Re: [libvirt] [Qemu-devel] [RFC 0/7] Live Migration with Pass-through Devices proposal

22 Apr 2015


      * Daniel P. Berrange (berrange@redhat.com) wrote:
...
On Wed, Apr 22, 2015 at 06:12:25PM +0100, Dr. David Alan Gilbert wrote:
...
* Daniel P. Berrange (berrange@redhat.com) wrote:
...
On Wed, Apr 22, 2015 at 06:01:56PM +0100, Dr. David Alan Gilbert wrote:
...
* Daniel P. Berrange (berrange@redhat.com) wrote:
...
On Fri, Apr 17, 2015 at 04:53:02PM +0800, Chen Fan wrote:
...
backgrond:
Live migration is one of the most important features of virtualization technology.

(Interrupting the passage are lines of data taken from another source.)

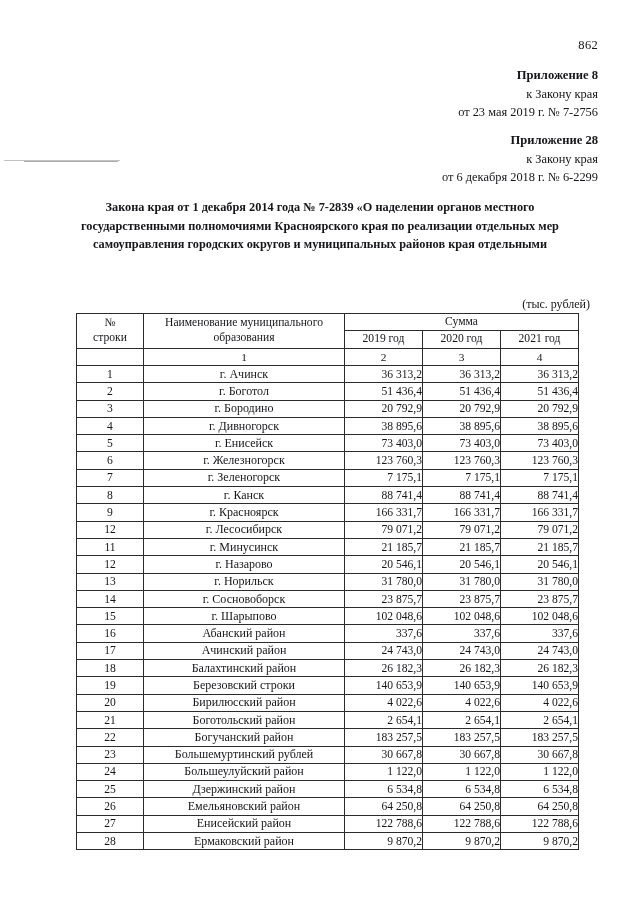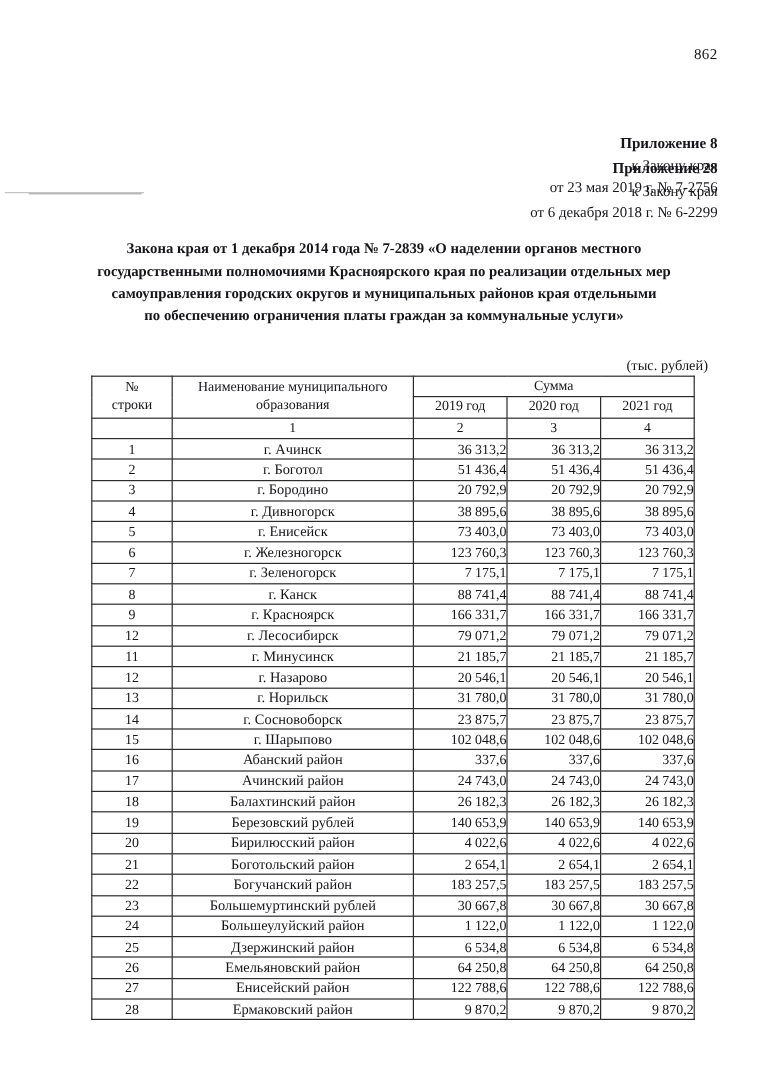--- a/index.html
+++ b/index.html
@@ -32,21 +32,21 @@
   }
 
   
   .appendix-block {
     position: absolute;
     right: 42px;
     text-align: right;
     line-height: 1.48;
     font-size: 12.4px;
   }
-  .appendix-block.first { top: 66px; margin-top: 44px; }
+  .appendix-block.first { top: 66px; }
   .appendix-block.second { top: 131px; }
   .appendix-title {
     font-weight: bold;
     font-size: 12.6px;
     white-space: nowrap;
   }
   .appendix-line {
     white-space: nowrap;
   }
 
@@ -173,21 +173,20 @@
     <div class="appendix-line">от 6 декабря 2018 г.  № 6-2299</div>
   </div>
 
   <div class="scan-artifact"></div>
   <div class="scan-artifact seg2"></div>
 
   <div class="doc-title">
     <span class="tl">Закона края от 1 декабря 2014 года № 7-2839 «О наделении органов местного</span>
     <span class="tl">государственными полномочиями Красноярского края по реализации отдельных мер</span>
     <span class="tl">самоуправления городских округов и муниципальных районов края отдельными</span>
-    <span class="tl">по обеспечению ограничения платы граждан за коммунальные услуги»</span>
   </div>
 
   <div class="units-note">(тыс. рублей)</div>
 
   <div class="table-wrap">
     <table class="grid">
       <colgroup>
         <col class="c-num">
         <col class="c-name">
         <col class="c-y1">
@@ -341,21 +340,21 @@
           </tr>
           <tr>
             <td class="cell-num">18</td>
             <td class="cell-name">Балахтинский район</td>
             <td class="cell-val">26 182,3</td>
             <td class="cell-val">26 182,3</td>
             <td class="cell-val">26 182,3</td>
           </tr>
           <tr>
             <td class="cell-num">19</td>
-            <td class="cell-name">Березовский рублей</td>
+            <td class="cell-name">Березовский строки</td>
             <td class="cell-val">140 653,9</td>
             <td class="cell-val">140 653,9</td>
             <td class="cell-val">140 653,9</td>
           </tr>
           <tr>
             <td class="cell-num">20</td>
             <td class="cell-name">Бирилюсский район</td>
             <td class="cell-val">4 022,6</td>
             <td class="cell-val">4 022,6</td>
             <td class="cell-val">4 022,6</td>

With regard to recent virtualization techniques, performance of network I/O is critical.
Current network I/O virtualization (e.g. Para-virtualized I/O, VMDq) has a significant
performance gap with native network I/O. Pass-through network devices have near
native performance, however, they have thus far prevented live migration. No existing
methods solve the problem of live migration with pass-through devices perfectly.
There was an idea to solve the problem in website:
https://www.kernel.org/doc/ols/2008/ols2008v2-pages-261-267.pdf
Please refer to above document for detailed information.

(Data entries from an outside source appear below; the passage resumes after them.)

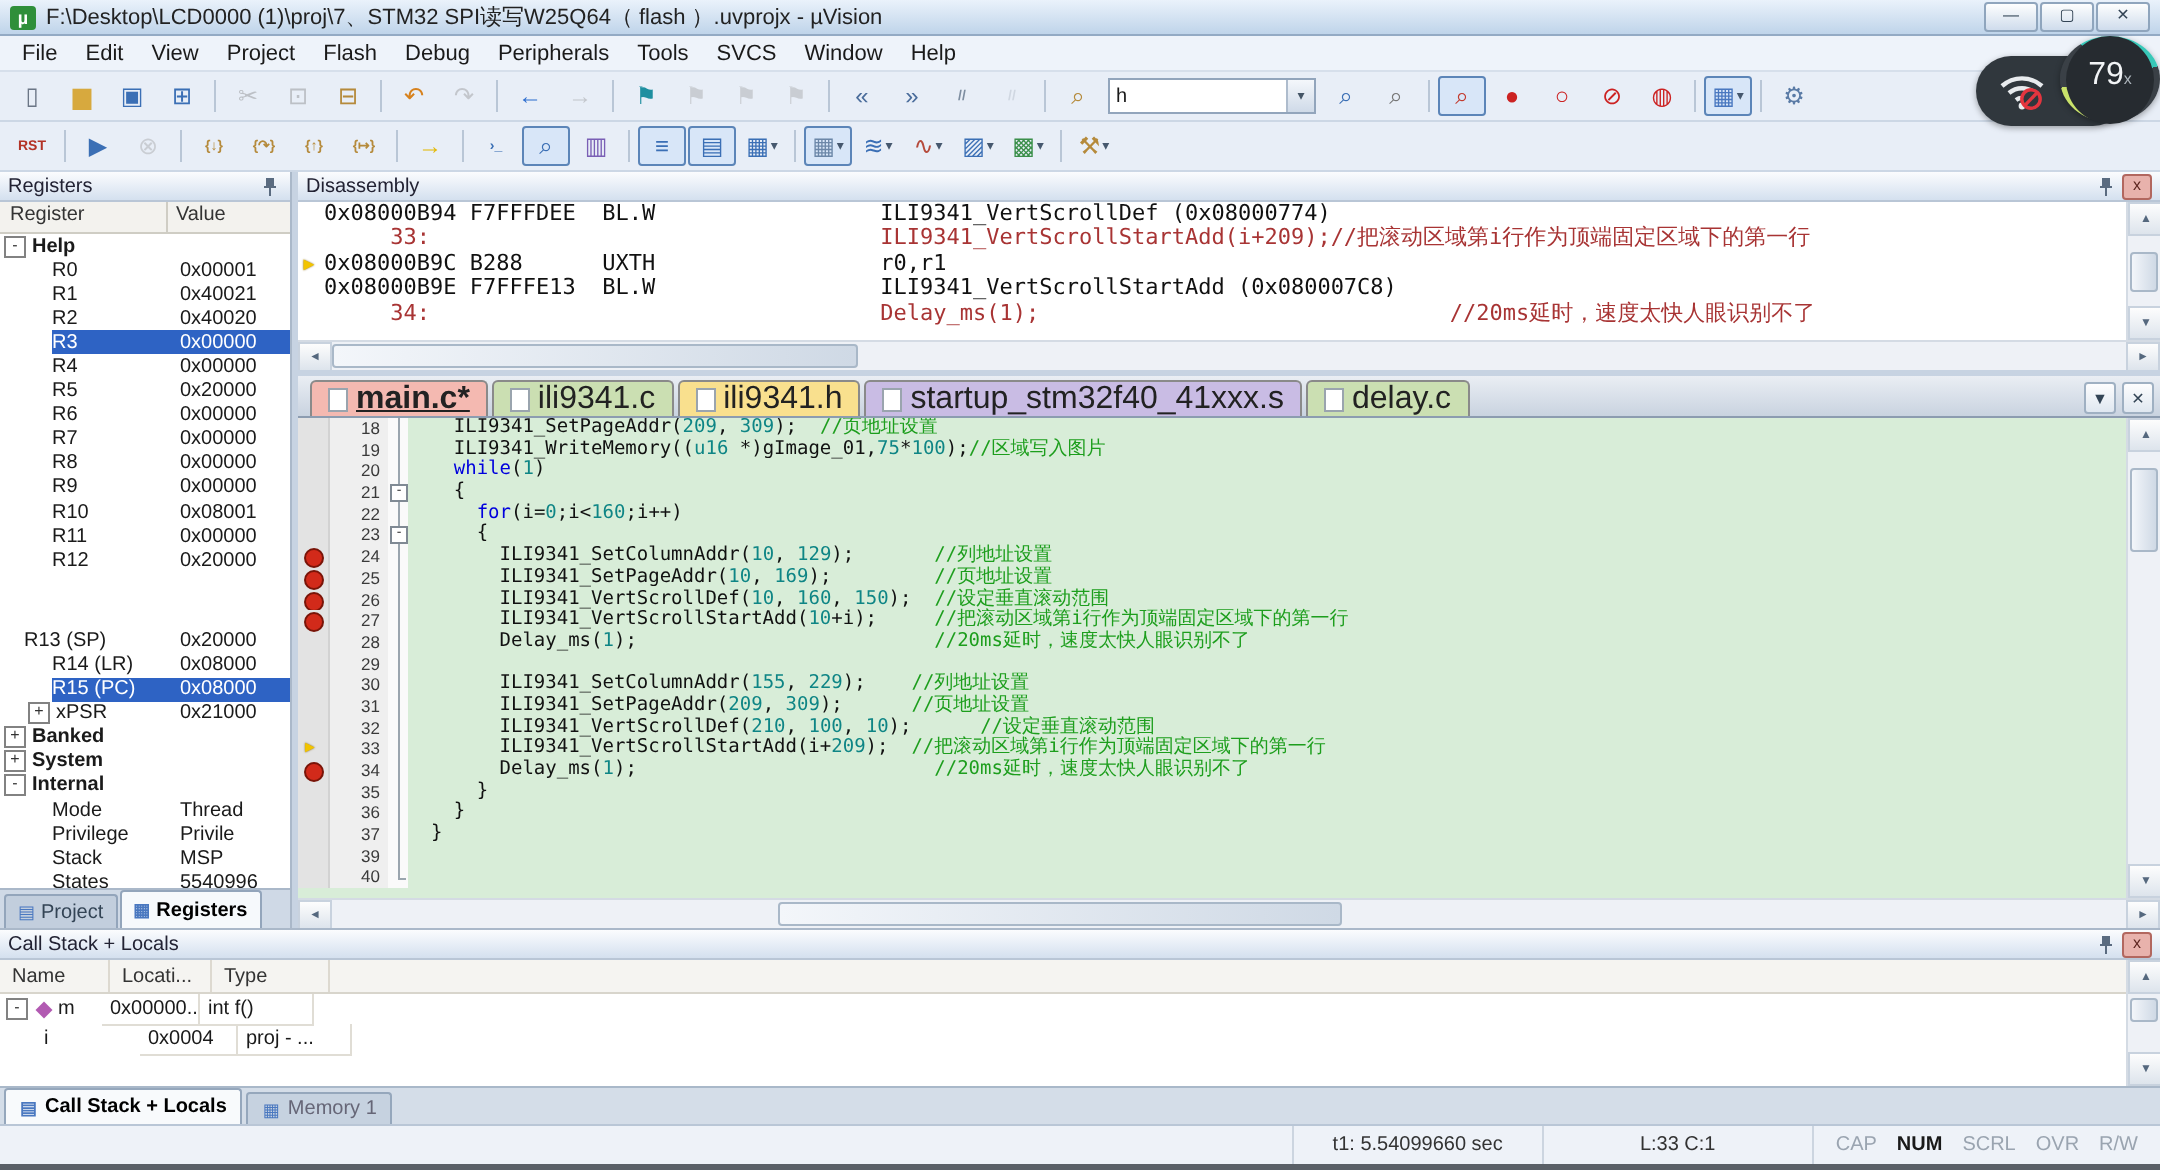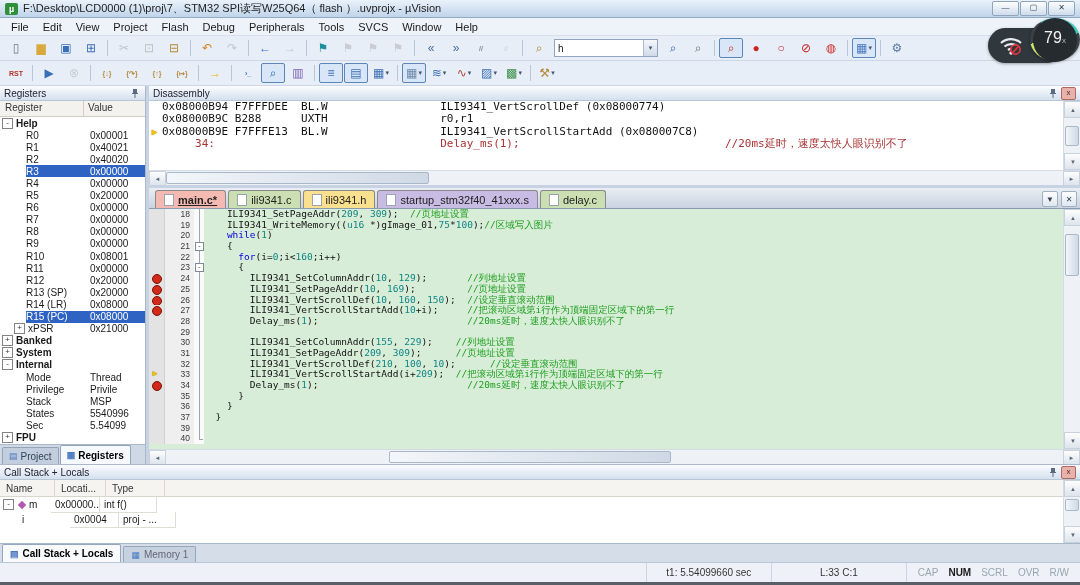--- a/index.html
+++ b/index.html
@@ -73,21 +73,21 @@
   .dmrow{height:12.4px;position:relative;}
   .dcur{position:absolute;left:1px;top:1px;font-size:9px;color:#f2c400;text-shadow:0 0 1px #7c5c00;}
   .disasm-lines{flex:1;min-width:0;overflow:hidden;font-family:"DejaVu Sans Mono",monospace;font-size:11px;}
   .dline{height:12.4px;line-height:12.4px;white-space:pre;color:#111;}
   .dl-src{color:#a83434;}
   .dl-current{background:#ffff00;}
   
   .editor{flex:1;display:flex;flex-direction:column;min-height:0;background:#d8edd8;}
   .edtabs{height:20px;flex:none;display:flex;align-items:flex-end;gap:2px;padding-left:6px;position:relative;
     background:linear-gradient(#eaeef4,#c9d3e0);border-bottom:1px solid #8c9cb0;}
-  .edtab{height:17px;display:flex;align-items:center;gap:4px;padding:0 8px;font-size:11px;
+  .edtab{height:17px;display:flex;align-items:center;gap:4px;padding:0 8px;font-size:16px;
     border:1px solid #8a8a8a;border-bottom:none;border-radius:3px 3px 0 0;color:#222;}
   .edtab.active .edlabel{font-weight:bold;text-decoration:underline;}
   .docicon{width:8px;height:10px;background:#fff;border:1px solid #9aa4ae;flex:none;}
   .edtab-btns{position:absolute;right:3px;top:3px;display:flex;gap:3px;}
   .smallbtn{width:14px;height:14px;border:1px solid #9fb0c2;background:linear-gradient(#fdfdfe,#dfe7f0);
     font-size:8px;display:flex;align-items:center;justify-content:center;color:#345;border-radius:2px;}
   .edbody{flex:1;display:flex;min-height:0;}
   .codelines{flex:1;min-width:0;overflow:hidden;background:#d8edd8;}
   .codeline{display:flex;height:10.7px;align-items:stretch;}
   .cmargin{width:15px;flex:none;background:#e3e3e3;border-right:1px solid #d2d2d2;position:relative;}
@@ -469,21 +469,21 @@
               <span class="rvalue">0x00000</span>
             </span>
           </div>
           <div class="reg-row" style="padding-left: 14px;">
             <span class="expspace"></span>
             <span class="rowbody">
               <span class="rlabel">R12</span>
               <span class="rvalue">0x20000</span>
             </span>
           </div>
-          <div class="reg-row" style="padding-left: 14px;">
+          <div class="reg-row" style=" margin-top: 28px;">
             <span class="expspace"></span>
             <span class="rowbody">
               <span class="rlabel">R13 (SP)</span>
               <span class="rvalue">0x20000</span>
             </span>
           </div>
           <div class="reg-row" style="padding-left: 14px;">
             <span class="expspace"></span>
             <span class="rowbody">
               <span class="rlabel">R14 (LR)</span>
@@ -604,20 +604,21 @@
               <div class="dmrow"></div>
               <div class="dmrow">
                 <span class="dcur">►</span>
               </div>
               <div class="dmrow"></div>
               <div class="dmrow"></div>
               <div class="dmrow"></div>
             </div>
           <div class="disasm-lines" id="disasm-lines">
               <div class="dline dl-asm">0x08000B94 F7FFFDEE  BL.W                 ILI9341_VertScrollDef (0x08000774)</div>
+              <div class="dline dl-src">     33:                                  ILI9341_VertScrollStartAdd(i+209);//把滚动区域第i行作为顶端固定区域下的第一行</div>
               <div class="dline dl-asm">0x08000B9C B288      UXTH                 r0,r1</div>
               <div class="dline dl-asm">0x08000B9E F7FFFE13  BL.W                 ILI9341_VertScrollStartAdd (0x080007C8)</div>
               <div class="dline dl-src">     34:                                  Delay_ms(1);                               //20ms延时，速度太快人眼识别不了</div>
             </div>
           <div class="vscroll">
             <span class="sbtn">▲</span>
             <span class="sspace"></span>
             <span class="sthumb vthumb" style="height:18px"></span>
             <span class="sspace"></span>
             <span class="sbtn">▼</span>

So I think this problem maybe could be solved by using the combination of existing
technology. and the following steps are we considering to implement:
-  before boot VM, we anticipate to specify two NICs for creating bonding device
   (one plugged and one virtual NIC) in XML. here we can specify the NIC's mac addresses
   in XML, which could facilitate qemu-guest-agent to find the network interfaces in guest.
-  when qemu-guest-agent startup in guest it would send a notification to libvirt,
   then libvirt will call the previous registered initialize callbacks. so through
   the callback functions, we can create the bonding device according to the XML
   configuration. and here we use netcf tool which can facilitate to create bonding device
   easily.
I'm not really clear on why libvirt/guest agent needs to be involved in this.
I think configuration of networking is really something that must be left to
the guest OS admin to control. I don't think the guest agent should be trying
to reconfigure guest networking itself, as that is inevitably going to conflict
with configuration attempted by things in the guest like NetworkManager or
systemd-networkd.
IOW, if you want to do this setup where the guest is given multiple NICs connected
to the same host LAN, then I think we should just let the gues admin configure
bonding in whatever manner they decide is best for their OS install.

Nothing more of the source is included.